The Quixotic Quest Continues

It all started back in December 2005, when Prof. James D. Cox (Duke) and Randall S. Thomas (Vanderbilt) posited, in their latest article on the failure of institutional investors to file claim forms in securities class action settlements, Letting Billions Slip Through Your Fingers: Empirical Evidence and Legal Implications of the Failure of Financial Institutions to Participate in Securities Class Action Settlements, that they could:

find no recorded case where a bank, mutual fund, or insurance company has served as a lead plaintiff in a securities class action.

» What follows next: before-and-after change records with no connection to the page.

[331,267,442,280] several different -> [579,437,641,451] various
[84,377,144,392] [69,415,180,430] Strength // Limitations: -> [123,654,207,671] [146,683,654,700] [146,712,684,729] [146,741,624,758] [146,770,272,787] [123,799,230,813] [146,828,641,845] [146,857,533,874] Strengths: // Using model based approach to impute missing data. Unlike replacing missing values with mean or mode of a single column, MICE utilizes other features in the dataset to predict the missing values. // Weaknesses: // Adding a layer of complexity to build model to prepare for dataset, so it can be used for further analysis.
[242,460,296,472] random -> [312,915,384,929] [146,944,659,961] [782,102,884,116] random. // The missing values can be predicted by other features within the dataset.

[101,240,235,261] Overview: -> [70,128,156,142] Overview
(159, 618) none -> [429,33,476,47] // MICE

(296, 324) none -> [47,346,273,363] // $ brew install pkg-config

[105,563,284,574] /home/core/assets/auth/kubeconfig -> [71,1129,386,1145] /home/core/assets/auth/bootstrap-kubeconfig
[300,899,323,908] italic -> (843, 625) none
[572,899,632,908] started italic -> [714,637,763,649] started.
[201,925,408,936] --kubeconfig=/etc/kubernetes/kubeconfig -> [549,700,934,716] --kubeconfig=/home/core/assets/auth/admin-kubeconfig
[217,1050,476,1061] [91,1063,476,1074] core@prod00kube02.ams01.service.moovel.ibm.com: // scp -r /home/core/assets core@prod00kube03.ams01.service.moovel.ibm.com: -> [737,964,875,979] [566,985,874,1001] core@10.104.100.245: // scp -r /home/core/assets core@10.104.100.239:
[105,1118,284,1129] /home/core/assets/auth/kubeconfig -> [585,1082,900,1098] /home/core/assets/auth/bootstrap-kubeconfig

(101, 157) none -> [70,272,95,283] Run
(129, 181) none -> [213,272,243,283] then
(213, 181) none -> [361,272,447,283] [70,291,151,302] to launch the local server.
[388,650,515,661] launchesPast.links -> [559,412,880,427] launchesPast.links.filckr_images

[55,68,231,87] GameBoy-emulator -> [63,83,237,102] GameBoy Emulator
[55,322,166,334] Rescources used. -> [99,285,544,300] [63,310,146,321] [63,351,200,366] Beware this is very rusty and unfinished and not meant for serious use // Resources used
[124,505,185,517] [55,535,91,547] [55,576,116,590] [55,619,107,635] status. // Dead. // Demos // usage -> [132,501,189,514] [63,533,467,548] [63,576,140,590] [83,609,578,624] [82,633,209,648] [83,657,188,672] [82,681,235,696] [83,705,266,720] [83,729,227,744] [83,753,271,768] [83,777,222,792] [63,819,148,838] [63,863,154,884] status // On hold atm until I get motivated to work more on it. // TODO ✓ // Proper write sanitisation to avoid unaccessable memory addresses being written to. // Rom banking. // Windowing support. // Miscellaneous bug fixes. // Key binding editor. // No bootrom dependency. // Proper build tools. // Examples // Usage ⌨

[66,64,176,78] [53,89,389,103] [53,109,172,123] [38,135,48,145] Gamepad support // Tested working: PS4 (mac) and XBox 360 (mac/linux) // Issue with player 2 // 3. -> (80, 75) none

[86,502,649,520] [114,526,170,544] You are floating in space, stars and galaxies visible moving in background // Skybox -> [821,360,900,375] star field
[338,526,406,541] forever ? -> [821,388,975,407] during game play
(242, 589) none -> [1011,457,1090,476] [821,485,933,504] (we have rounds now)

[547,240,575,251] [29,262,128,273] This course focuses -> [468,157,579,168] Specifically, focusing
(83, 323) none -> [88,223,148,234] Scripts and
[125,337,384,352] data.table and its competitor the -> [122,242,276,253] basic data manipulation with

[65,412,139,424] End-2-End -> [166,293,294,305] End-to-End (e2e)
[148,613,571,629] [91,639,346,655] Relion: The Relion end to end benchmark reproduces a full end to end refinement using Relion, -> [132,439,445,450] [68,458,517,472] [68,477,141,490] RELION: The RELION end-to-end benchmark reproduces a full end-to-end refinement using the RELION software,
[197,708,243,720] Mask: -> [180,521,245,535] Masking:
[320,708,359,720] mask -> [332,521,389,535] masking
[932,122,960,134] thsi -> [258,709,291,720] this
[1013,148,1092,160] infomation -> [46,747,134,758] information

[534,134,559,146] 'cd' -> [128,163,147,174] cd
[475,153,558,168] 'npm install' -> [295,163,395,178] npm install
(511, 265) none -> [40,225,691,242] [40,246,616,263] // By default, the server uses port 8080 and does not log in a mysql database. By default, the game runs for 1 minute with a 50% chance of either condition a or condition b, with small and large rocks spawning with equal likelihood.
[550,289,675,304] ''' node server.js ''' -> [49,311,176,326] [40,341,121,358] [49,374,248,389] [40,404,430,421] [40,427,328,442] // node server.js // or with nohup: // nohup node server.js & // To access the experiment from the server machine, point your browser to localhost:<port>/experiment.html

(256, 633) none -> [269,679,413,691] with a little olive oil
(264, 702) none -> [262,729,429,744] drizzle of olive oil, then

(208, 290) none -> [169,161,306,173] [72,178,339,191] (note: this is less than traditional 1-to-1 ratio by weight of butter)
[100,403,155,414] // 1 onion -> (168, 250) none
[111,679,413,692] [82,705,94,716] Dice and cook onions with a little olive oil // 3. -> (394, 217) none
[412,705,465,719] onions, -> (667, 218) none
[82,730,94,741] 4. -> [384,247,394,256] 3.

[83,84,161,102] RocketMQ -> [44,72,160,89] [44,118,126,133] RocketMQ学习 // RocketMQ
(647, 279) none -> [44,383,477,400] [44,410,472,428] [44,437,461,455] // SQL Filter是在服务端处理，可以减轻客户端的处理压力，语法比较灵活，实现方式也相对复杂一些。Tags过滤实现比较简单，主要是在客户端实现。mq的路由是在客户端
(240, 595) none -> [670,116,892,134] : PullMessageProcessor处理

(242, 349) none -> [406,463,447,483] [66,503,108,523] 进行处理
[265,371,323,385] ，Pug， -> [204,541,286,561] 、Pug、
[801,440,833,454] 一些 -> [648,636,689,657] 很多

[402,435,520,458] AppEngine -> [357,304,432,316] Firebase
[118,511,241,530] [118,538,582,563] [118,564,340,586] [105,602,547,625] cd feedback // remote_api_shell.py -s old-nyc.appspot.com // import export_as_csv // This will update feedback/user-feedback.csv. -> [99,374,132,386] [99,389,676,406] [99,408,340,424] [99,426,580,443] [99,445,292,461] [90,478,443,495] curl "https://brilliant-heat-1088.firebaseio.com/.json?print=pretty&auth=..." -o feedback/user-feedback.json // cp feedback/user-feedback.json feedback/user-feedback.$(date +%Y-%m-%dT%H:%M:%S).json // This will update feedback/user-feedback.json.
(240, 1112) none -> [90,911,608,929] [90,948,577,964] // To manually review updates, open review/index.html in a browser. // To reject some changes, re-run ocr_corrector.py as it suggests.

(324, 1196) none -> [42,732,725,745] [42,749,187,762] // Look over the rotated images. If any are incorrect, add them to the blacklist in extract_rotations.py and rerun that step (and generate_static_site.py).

A few months later, I blogged on the issue, here, here, and here, and noted that there were a number of instances where private institutional investors had indeed served as lead plaintiffs in securities litigation.

Prof. Cox and Thomas then posted a draft of their latest paper, An Empirical Analysis Of Institutional Investors' Impact as Lead Plaintiffs in Securities Fraud Class Actions, where they repeated their earlier conclusion:

we find no recorded case where a bank, mutual fund or insurance company has served as a lead plaintiff in a securities class action.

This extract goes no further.